Version comparison data
--- START ---

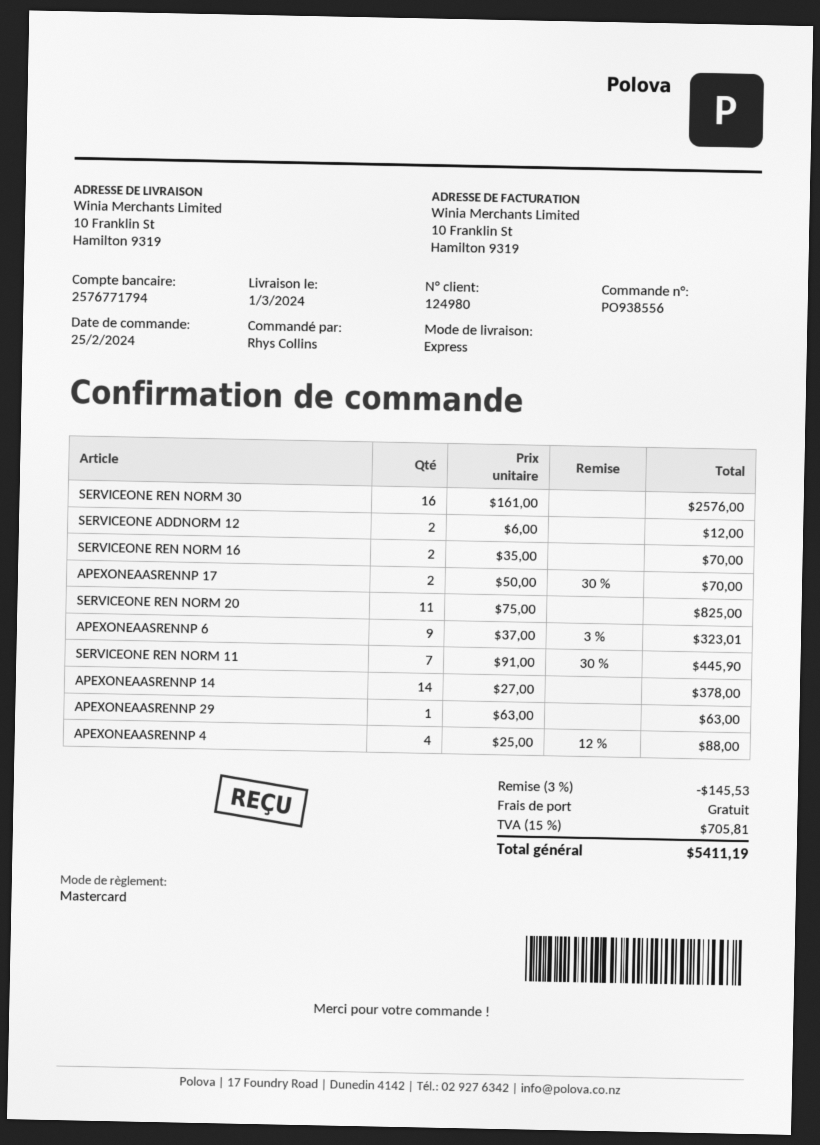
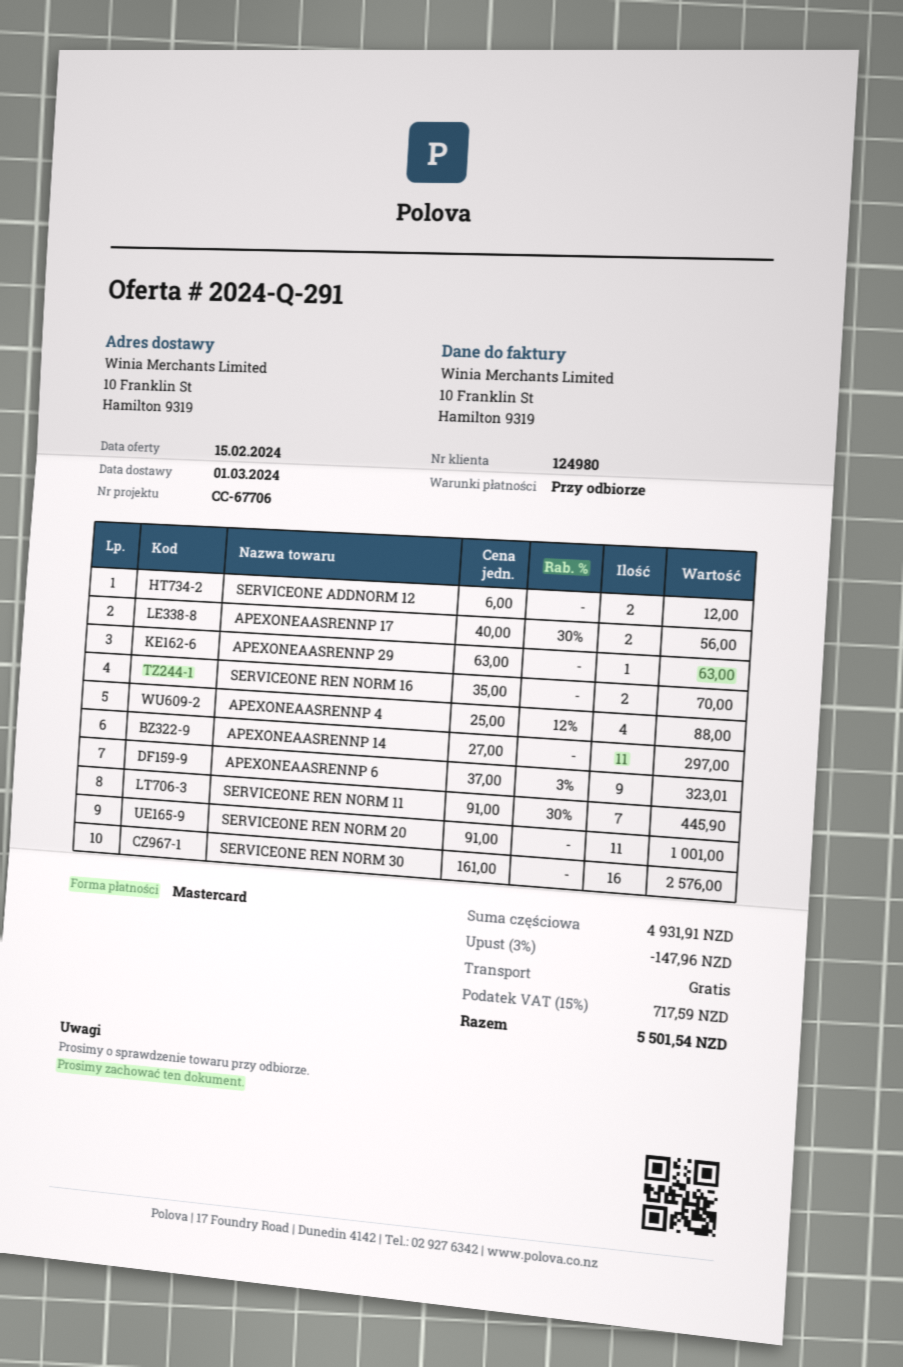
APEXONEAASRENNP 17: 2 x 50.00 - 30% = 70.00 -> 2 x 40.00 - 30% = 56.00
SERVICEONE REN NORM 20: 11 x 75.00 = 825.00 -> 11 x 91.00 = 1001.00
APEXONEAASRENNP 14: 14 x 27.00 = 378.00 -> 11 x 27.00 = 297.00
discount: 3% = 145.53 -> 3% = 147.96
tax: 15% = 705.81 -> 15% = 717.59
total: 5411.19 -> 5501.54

--- END ---
--- START ---

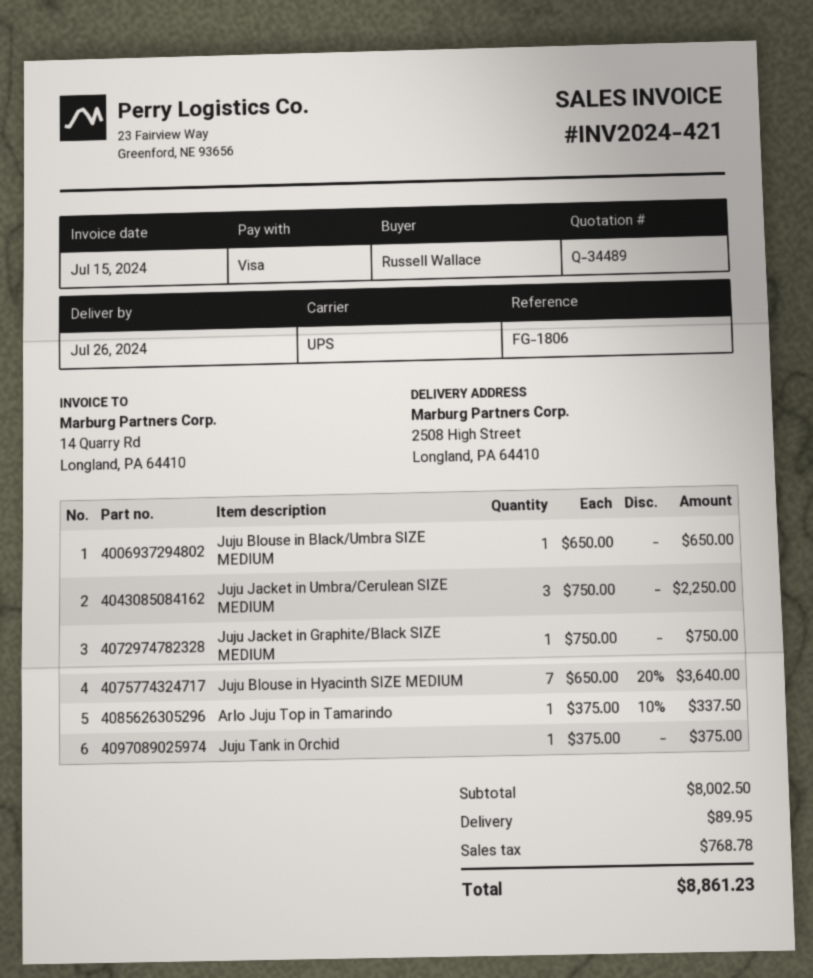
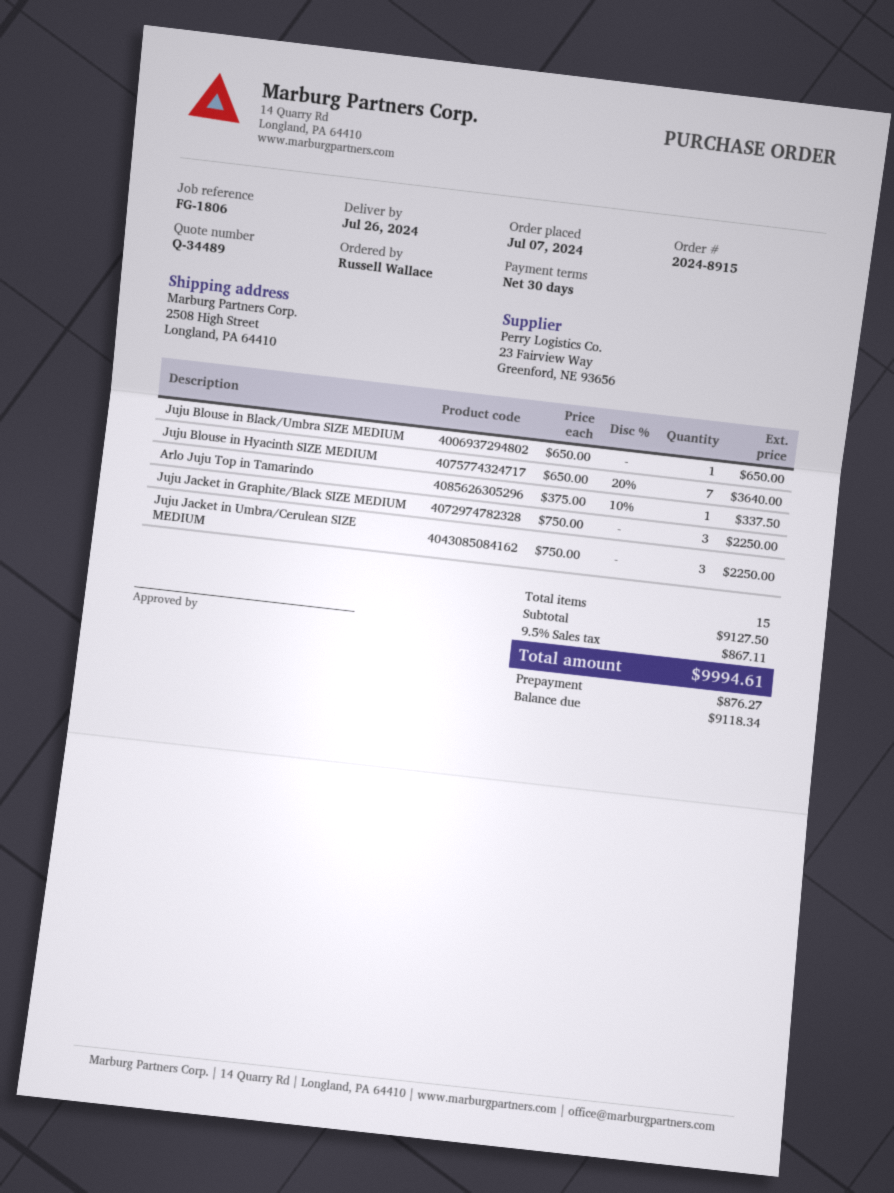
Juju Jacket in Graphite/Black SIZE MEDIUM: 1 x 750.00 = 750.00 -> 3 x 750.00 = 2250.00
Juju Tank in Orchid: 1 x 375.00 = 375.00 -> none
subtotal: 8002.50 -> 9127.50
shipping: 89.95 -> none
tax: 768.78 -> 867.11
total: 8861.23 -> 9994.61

--- END ---

WHAT NEEDS TO BE DONE
Going back to the entries above, set down exactly the lines that begin at the one with "APEXONEAASRENNP 17: 2" and end at the one with "total: 5411.19 -> 5501.54", both included, and nothing else.

COMPLETED TASK
APEXONEAASRENNP 17: 2 x 50.00 - 30% = 70.00 -> 2 x 40.00 - 30% = 56.00
SERVICEONE REN NORM 20: 11 x 75.00 = 825.00 -> 11 x 91.00 = 1001.00
APEXONEAASRENNP 14: 14 x 27.00 = 378.00 -> 11 x 27.00 = 297.00
discount: 3% = 145.53 -> 3% = 147.96
tax: 15% = 705.81 -> 15% = 717.59
total: 5411.19 -> 5501.54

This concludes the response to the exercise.